For the first time in 2016 payments made by card exceeded cash payments in the UK with a 15% decrease in cash usage and an estimated 3.4million people ‘hardly using cash at all’. The rise in card payments may have been boosted by the widespread adoption of contactless payments with 5.6 billion payments made in the UK in 2016, doubling the number of contactless payments made the year previously. This trend doesn’t seem to be slowing down anytime soon with predictions that cash use will halve in the next decade, but does this mean we are on our way towards a cashless society? And what is the impact on those who still rely heavily on cash?
The Access to Cash study suggests that we run a real risk of ‘sleepwalking’ into a cashless society without properly considering the impact on the society as a whole and could result in seriously disadvantaging around 8 million people dependent on bank notes and coins. Mike Lee, CEO of ATMIA highlights the importance of cash in our economy and explains;
“As the study shows, cash is embedded in cultures and monetary systems around the world. People trust cash as a store of value and it remains a means of payment that can be used by absolutely anyone at any time.”
Furthering this thought, Guillaume Lepecq, the study’s author stated that “A transition away from cash would only serve to isolate the unbanked and the underserved from the rest of the population.”, deepening social divides that already exist. “Efforts to eliminate financial exclusion must take into consideration the ways in which those who make up the unbanked are already marginalised,” warns Lepecq.
This suggests that as society becomes increasingly digital, it is important that areas of the population are not excluded and can continue to participate in the economy.

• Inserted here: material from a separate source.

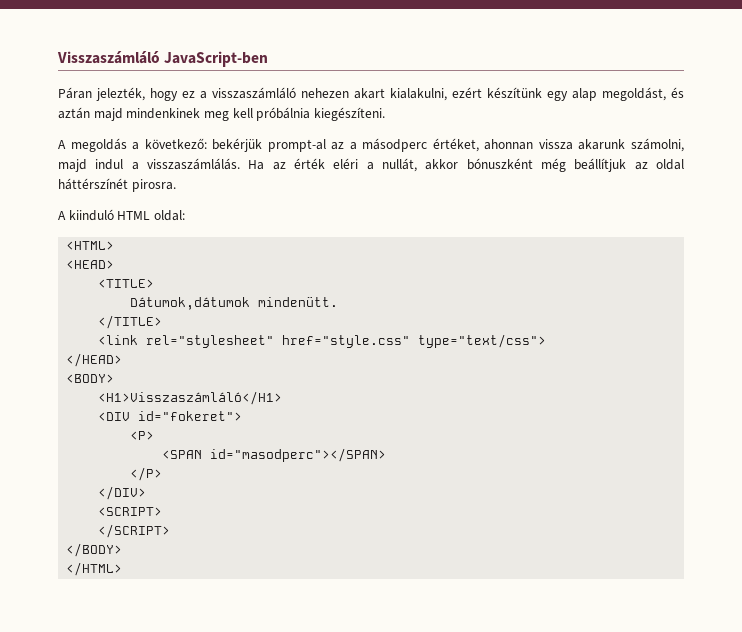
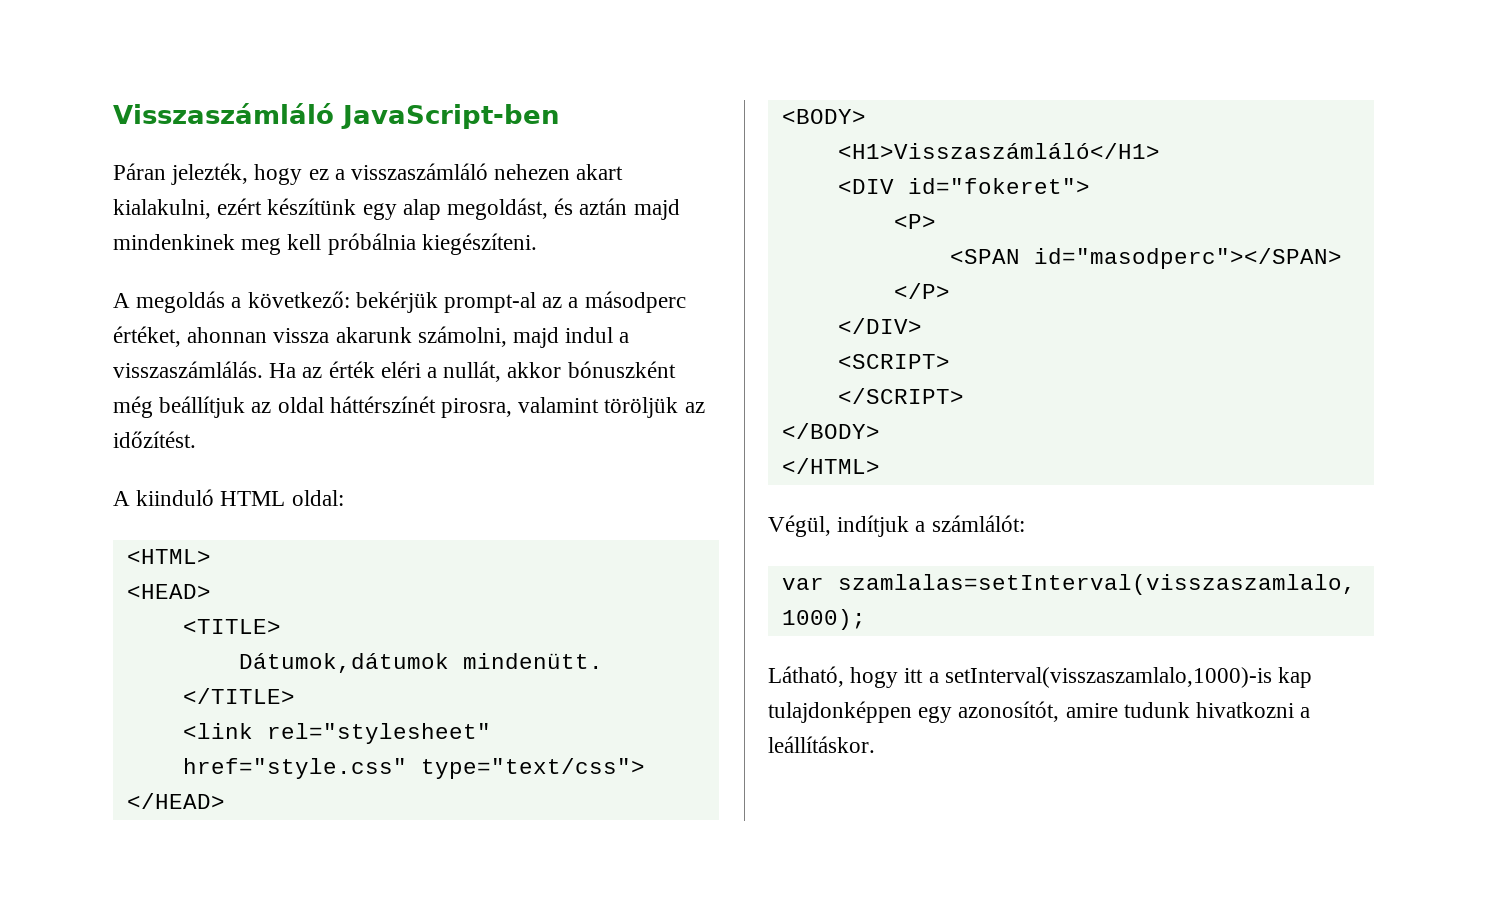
[131,179,176,192] pirosra. -> [441,397,705,418] [113,431,196,448] pirosra, valamint töröljük az időzítést.
(123, 569) none -> [768,515,1025,537] [781,574,1356,595] [781,609,866,630] [768,666,1313,688] [768,701,1311,723] [768,736,875,753] // Végül, indítjuk a számlálót: // var szamlalas=setInterval(visszaszamlalo, 1000); // Látható, hogy itt a setInterval(visszaszamlalo,1000)-is kap tulajdonképpen egy azonosítót, amire tudunk hivatkozni a leállításkor.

Better educational programmes to teach digital skills and financial organisations reaching the unbanked could help to close this gap and prepare society for an increasingly digital age.
However, whilst there is a rise in card payments, cash still remains a frequently used payment method. Stephen Jones, chief executive of UK Finance, shares his thoughts:
“We’re far from becoming a cash-free society and despite the UK transforming to an economy where cash is less important than it once was, it will remain a payment method that continues to be valued and preferred by many.”
“These trends are likely to shift further over the next decade. Developments such as Open Banking are expected to bring extensive changes to the payments landscape, something that will likely shape how we interact with our money in the coming years.”
At Donate The Change we are always looking to challenge the status quo and we want to work collaboratively with organisations that protect the interests of individuals and most importantly make society a better place. It is our mission to protect charities revenue streams in a changing payment landscape and ensure that charities of all sizes can have access to digital fundraising methods that are cost-effective and sustainable. We do this by innovating on behalf of the organisations we support so that they do not have to invest heavily in research and development but can instead focus on their charities mission and activities.